Knowledge-driven management for wastewater treatment plant (WWTP) performance becomes increasingly important considering the globally growing production of wastewater and the rising demand of clean water supply. Even though the potential of microbial organisms (bacteria and protists) as bioindicators for WWTP performance is well known, it is far from being fully exploited for routine monitoring programs. Therefore, we here used massive sequencing of environmental (e)DNA metabarcodes from bacterial (V3-V4 region of the SSU rRNA gene) and eukaryote (V9 region of the SSU rRNA gene) communities in 21 activated sludge samples obtained from full-scale municipal WWTPs in Germany. Microbial community patterns were compared to standard WWTP operating parameters and two traditionally used WWTP performance indicators (Sludge Biotic Index and Sludge Index). Both indices showed low concordance and hardly correlated with chemical WWTP performance parameters nor did they correlate with microbial community structures. In contrast, microbial community profiles significantly correlated with WWTP performance parameters and operating conditions of the plants under study. Therefore, eDNA metabarcode profiles of whole microbial communities indicate the performance of WWTP and can provide useful information for management strategies. We here suggest a strategy for the development of an eDNA metabarcode based bioindicator system, which can be implemented in future standard monitoring programs for WWTP performance and effluent quality.

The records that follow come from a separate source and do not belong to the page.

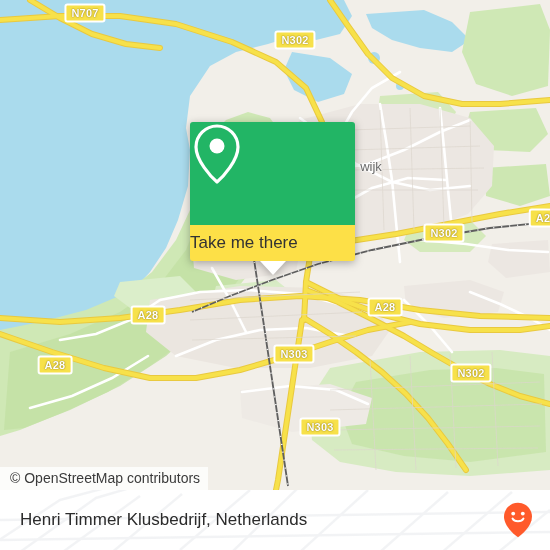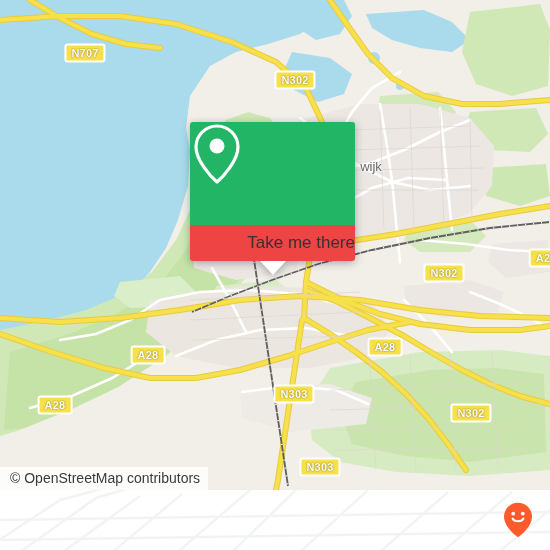"N707" .shield { margin-top: 40px -> none }
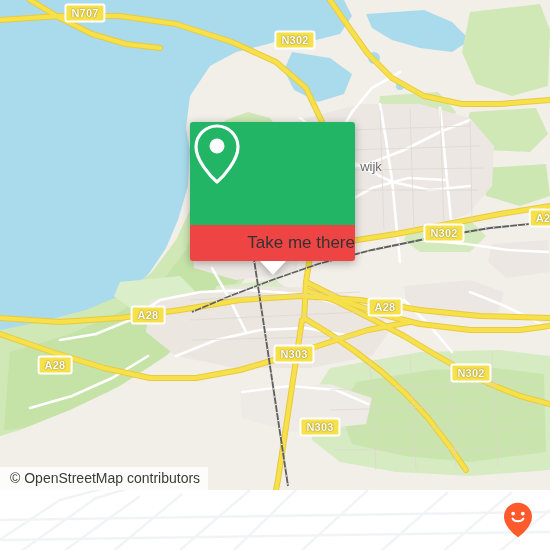"Take me there" #callout-bottom { background: #ef4444 -> #fde047; justify-content: flex-end -> flex-start }
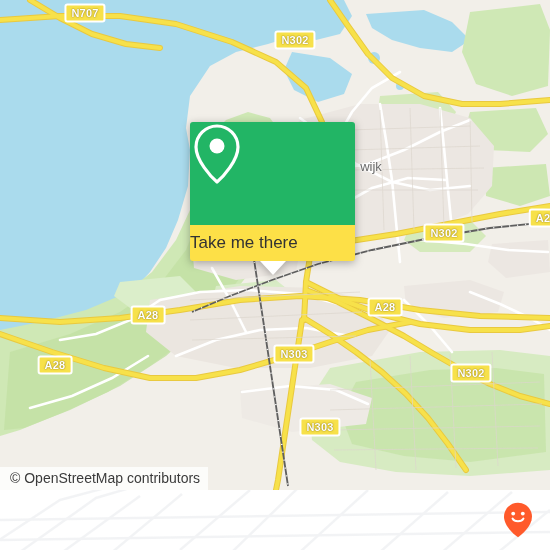"Henri Timmer Klusbedrijf, Netherlands" div { html: none -> <div>Henri Timmer Klusbedrijf, Netherlands</div> }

Supervised machine learning outperforms taxonomy-based environmental DNA metabarcoding applied to biomonitoring

Biodiversity monitoring is the standard for environmental impact assessment of anthropogenic activities. Several recent studies showed that high‐throughput amplicon sequencing of environmental DNA (eDNA metabarcoding) could overcome many limitations of the traditional morphotaxonomy‐based bioassessment. Recently, we demonstrated that supervised machine learning (SML) can be used to predict accurate biotic indices values from eDNA metabarcoding data, regardless of the taxonomic affiliation of the sequences. However, it is unknown to which extent the accuracy of such models depends on taxonomic resolution of molecular markers or how SML compares with metabarcoding approaches targeting well‐established bioindicator species. In this study, we address these issues by training predictive models upon five different ribosomal bacterial and eukaryotic markers and measuring their performance to assess the environmental impact of marine aquaculture on independent data sets. Our results show that all tested markers are yielding accurate predictive models and that they all outperform the assessment relying solely on taxonomically assigned sequences. Remarkably, we did not find any significant difference in the performance of the models built using universal eukaryotic or prokaryotic markers. Using any molecular marker with a taxonomic range broad enough to comprise different potential bioindicator taxa, SML approach can overcome the limits of taxonomy‐based eDNA bioassessment.